4

Is there a way to use pyarrow parquet dataset to read specific columns and if possible filter data instead of reading a whole file into dataframe?

Asclepius
  • 57,944
  • 17
  • 167
  • 143
Punter Vicky
  • 15,954
  • 56
  • 188
  • 315
  • Yes, to reading specific columns, that's one of the strengths of the Parquet format. In general, with `pd.read_parquet()` you can specify the columns with the columns arg. To my knowledge you can't filter on load. – leroyJr Sep 10 '19 at 22:12
  • You can also filter a dataset when reading, but for now only in case of a partitioned dataset (consistent of multiple files in nested directories, see the `filter` argument in the docs https://arrow.apache.org/docs/python/generated/pyarrow.parquet.read_table.html).

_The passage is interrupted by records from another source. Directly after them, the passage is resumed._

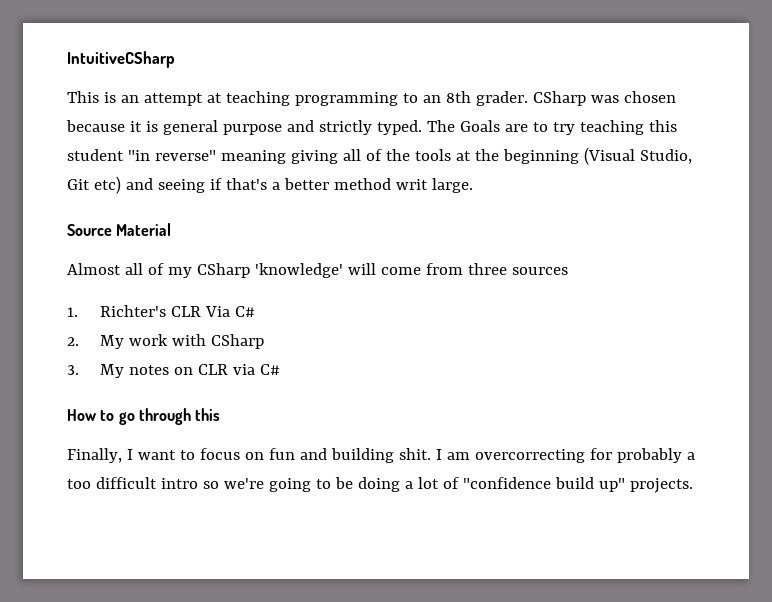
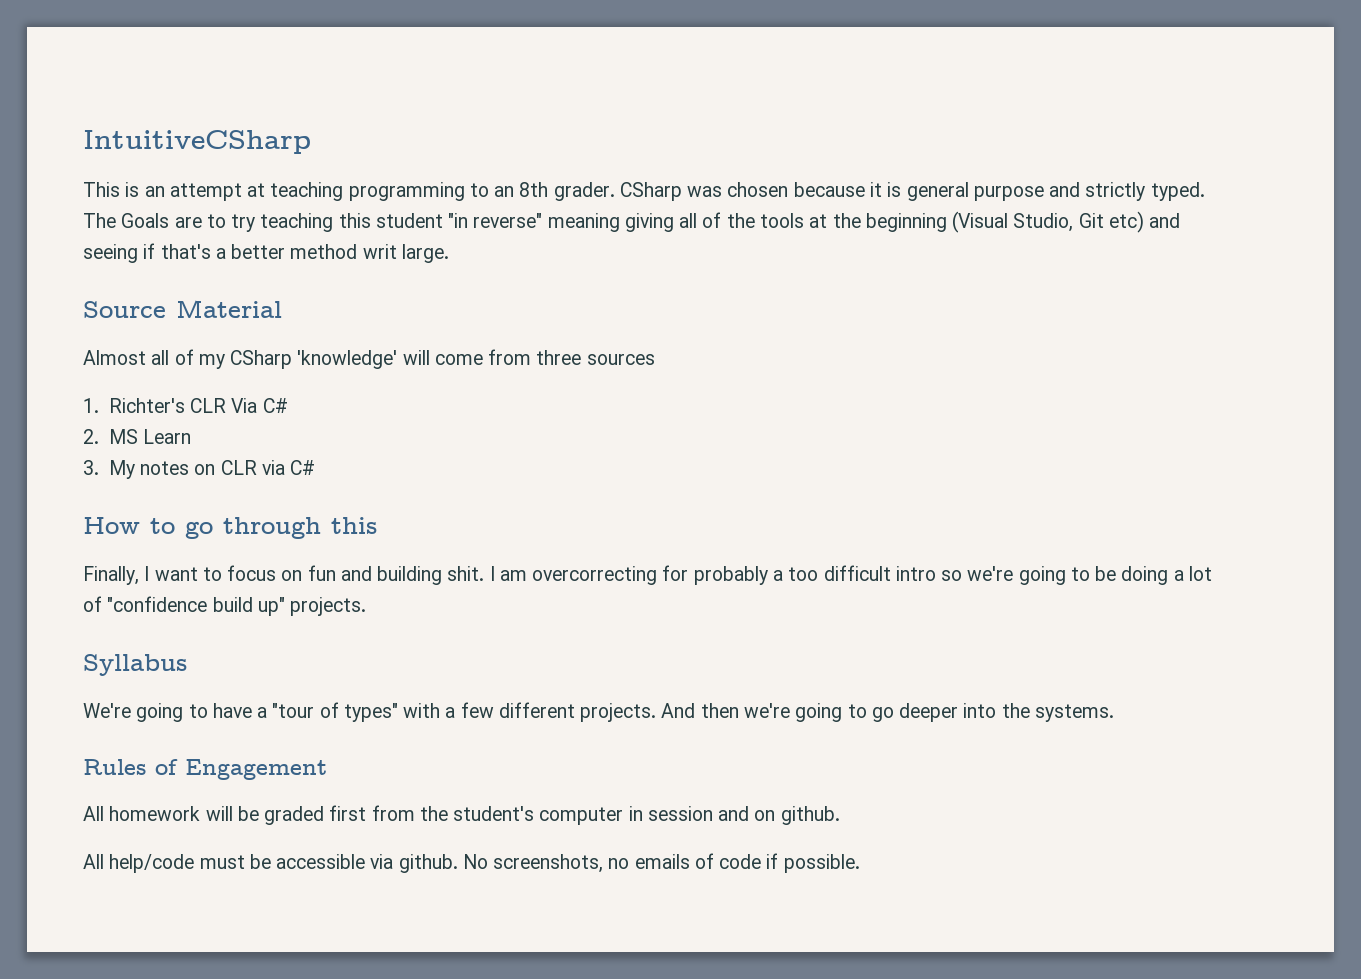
[99,334,264,349] My work with CSharp -> [108,429,192,444] MS Learn
(693, 485) none -> [83,654,187,676] [83,702,1114,722] [83,759,327,780] [83,805,840,825] [83,853,860,873] // Syllabus // We're going to have a "tour of types" with a few different projects. And then we're going to go deeper into the systems. // Rules of Engagement // All homework will be graded first from the student's computer in session and on github. // All help/code must be accessible via github. No screenshots, no emails of code if possible.

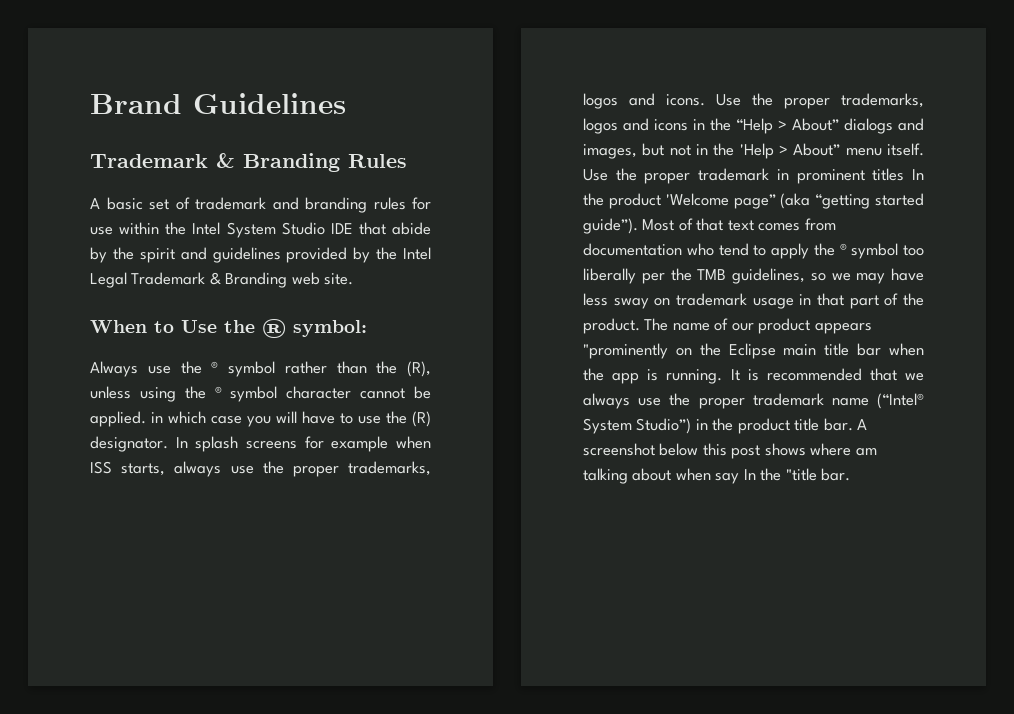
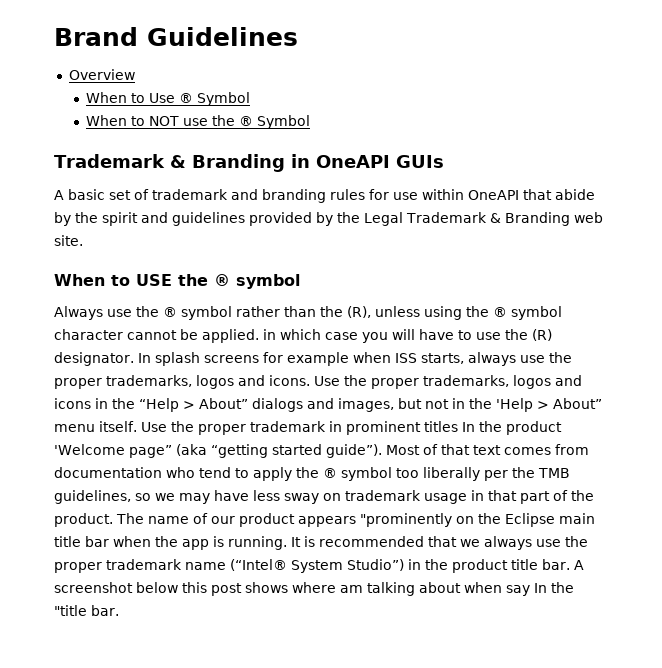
[90,153,407,172] // Trademark & Branding Rules -> [68,69,135,80] [86,92,251,106] [86,115,311,129] [54,154,444,172] // Overview // When to Use ® Symbol // When to NOT use the ® Symbol // Trademark & Branding in OneAPI GUIs
[165,222,353,238] the Intel System Studio IDE -> [468,190,519,200] OneAPI
[403,247,431,260] Intel -> (360, 217) none
[181,319,367,338] Use the ® symbol: -> [136,274,300,289] USE the ® symbol

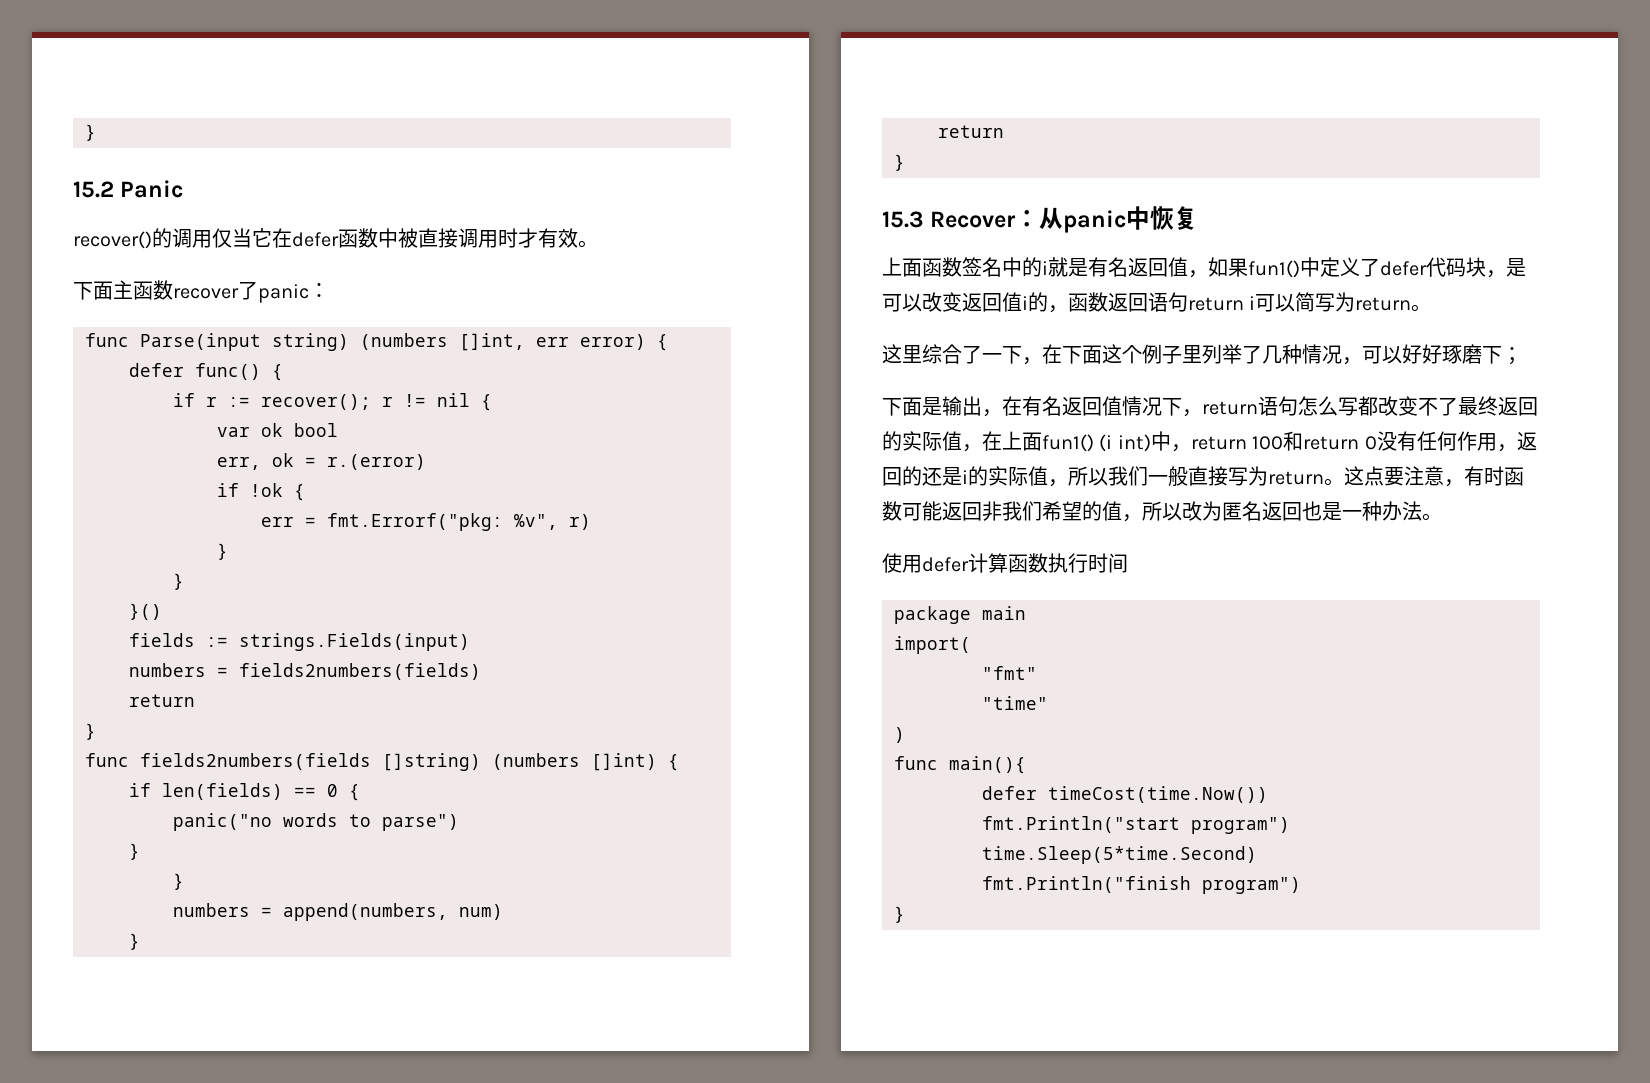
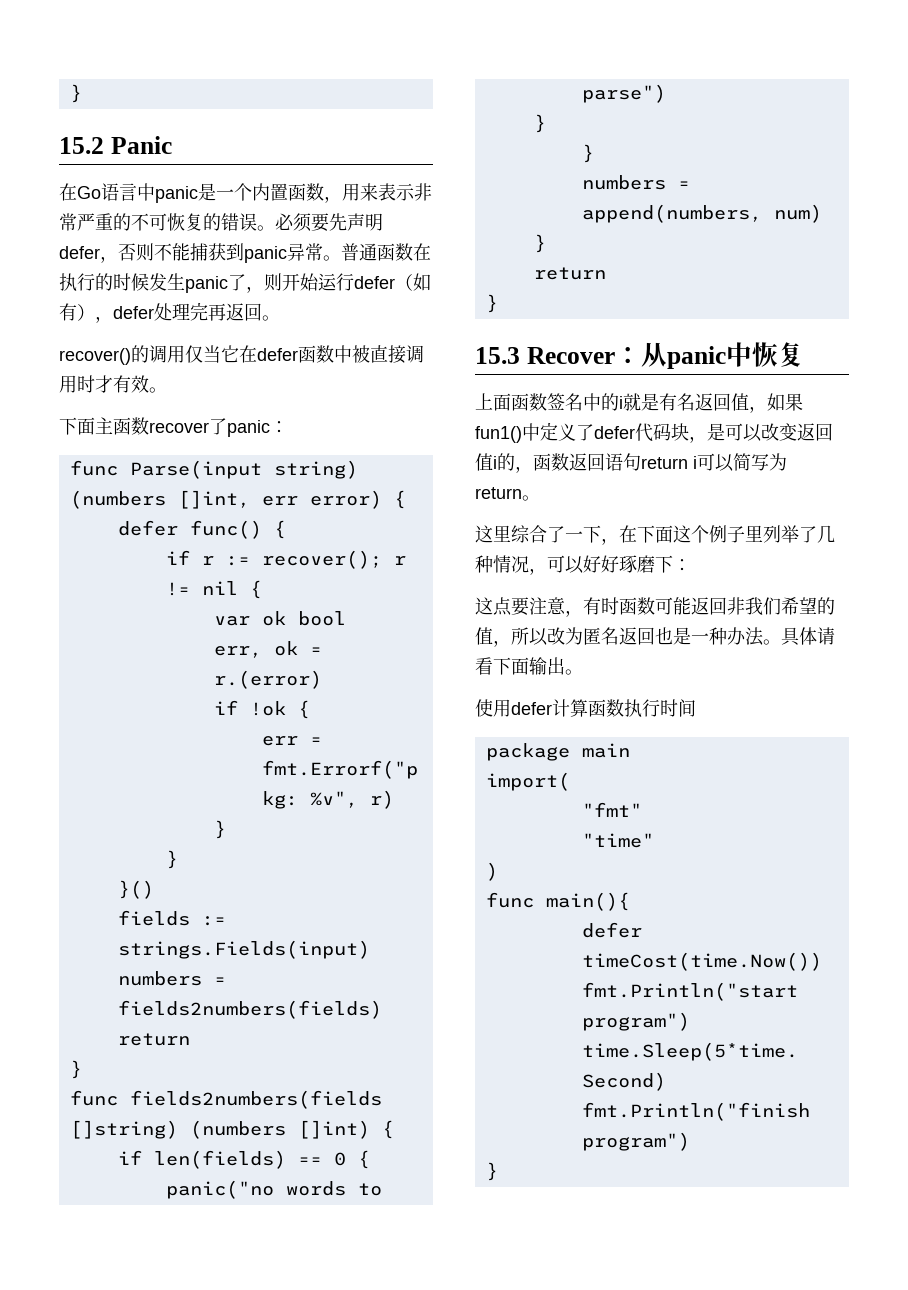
(184, 189) none -> [59,183,432,203] [59,213,383,232] [59,243,431,263] [59,273,431,293] [59,302,280,323] // 在Go语言中panic是一个内置函数，用来表示非常严重的不可恢复的错误。必须要先声明defer，否则不能捕获到panic异常。普通函数在执行的时候发生panic了，则开始运行defer（如有），defer处理完再返回。
[1502,347,1522,365] [882,396,1538,417] [882,431,1537,452] [882,466,1344,487] ； // 下面是输出，在有名返回值情况下，return语句怎么写都改变不了最终返回的实际值，在上面fun1() (i int)中，return 100和return 0没有任何作用，返回的还是i的实际值，所以我们一般直接写为return。 -> [673,559,691,571] ： //
(1442, 517) none -> [781,627,835,646] [475,657,583,675] 具体请看下面输出。

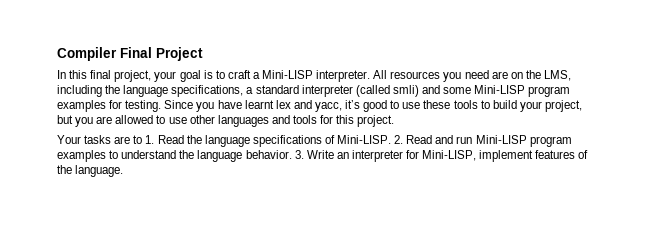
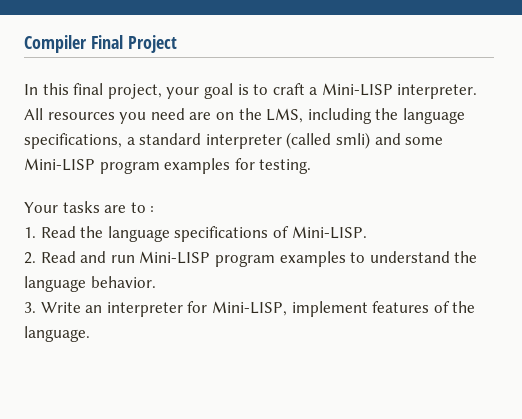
[164,100,582,112] [57,115,395,127] Since you have learnt lex and yacc, it’s good to use these tools to build your project, but you are allowed to use other languages and tools for this project. -> (312, 166) none
(143, 139) none -> [150,206,155,213] : //
(392, 139) none -> (367, 232) //
(292, 154) none -> (156, 282) //

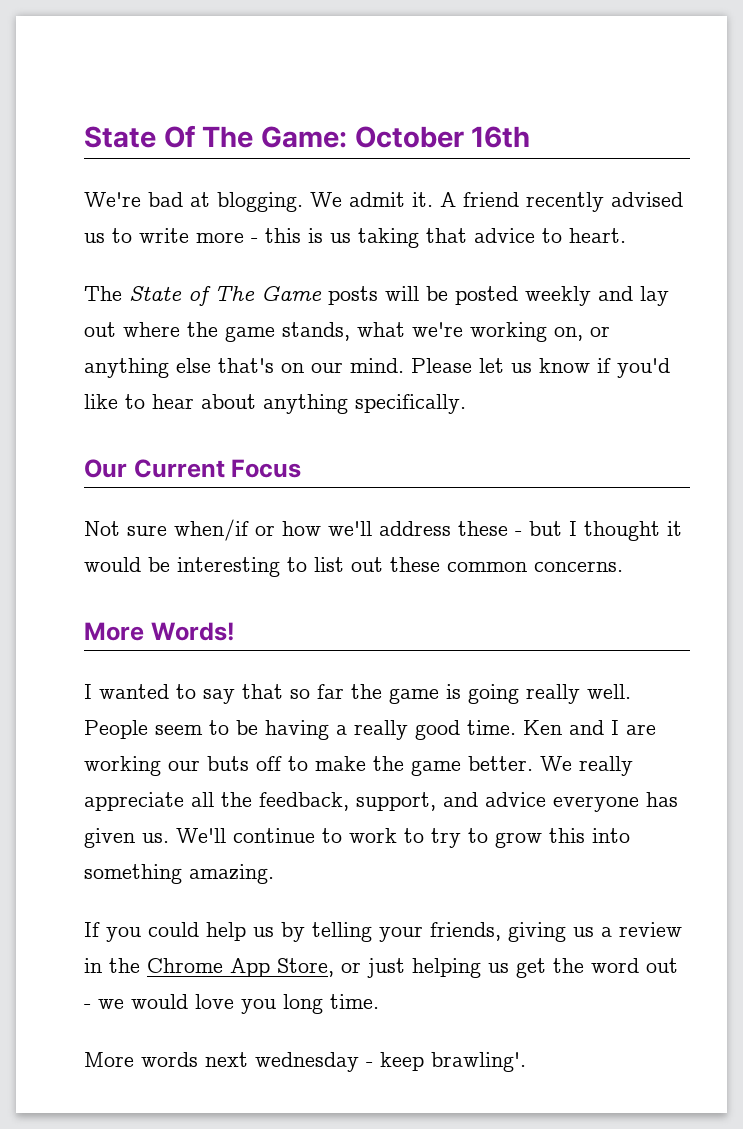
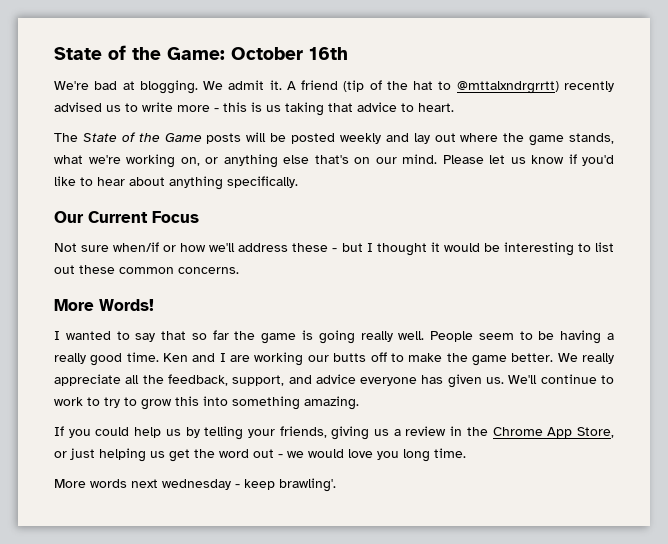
[84,125,254,148] State Of The -> [54,45,161,60] State of the
(519, 199) none -> [343,80,559,94] (tip of the hat to @mttalxndrgrrtt)
[214,286,255,301] The -> [138,133,160,142] the
[207,756,249,771] buts -> [333,353,367,362] butts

To also filter within a single file is being worked on (see https://issues.apache.org/jira/browse/ARROW-1796) – joris Sep 11 '19 at 13:40
  • See also the aswer to this file: https://stackoverflow.com/questions/56522977/using-predicates-to-filter-rows-from-pyarrow-parquet-parquetdataset/56562285?noredirect=1#comment99829368_56562285 – joris Sep 11 '19 at 13:40

1 Answers1

5

As of pyarrow==2.0.0, this is possible at least with pyarrow.parquet.ParquetDataset.

To read specific columns, its read and read_pandas methods have a columns option. You can also do this with pandas.read_parquet.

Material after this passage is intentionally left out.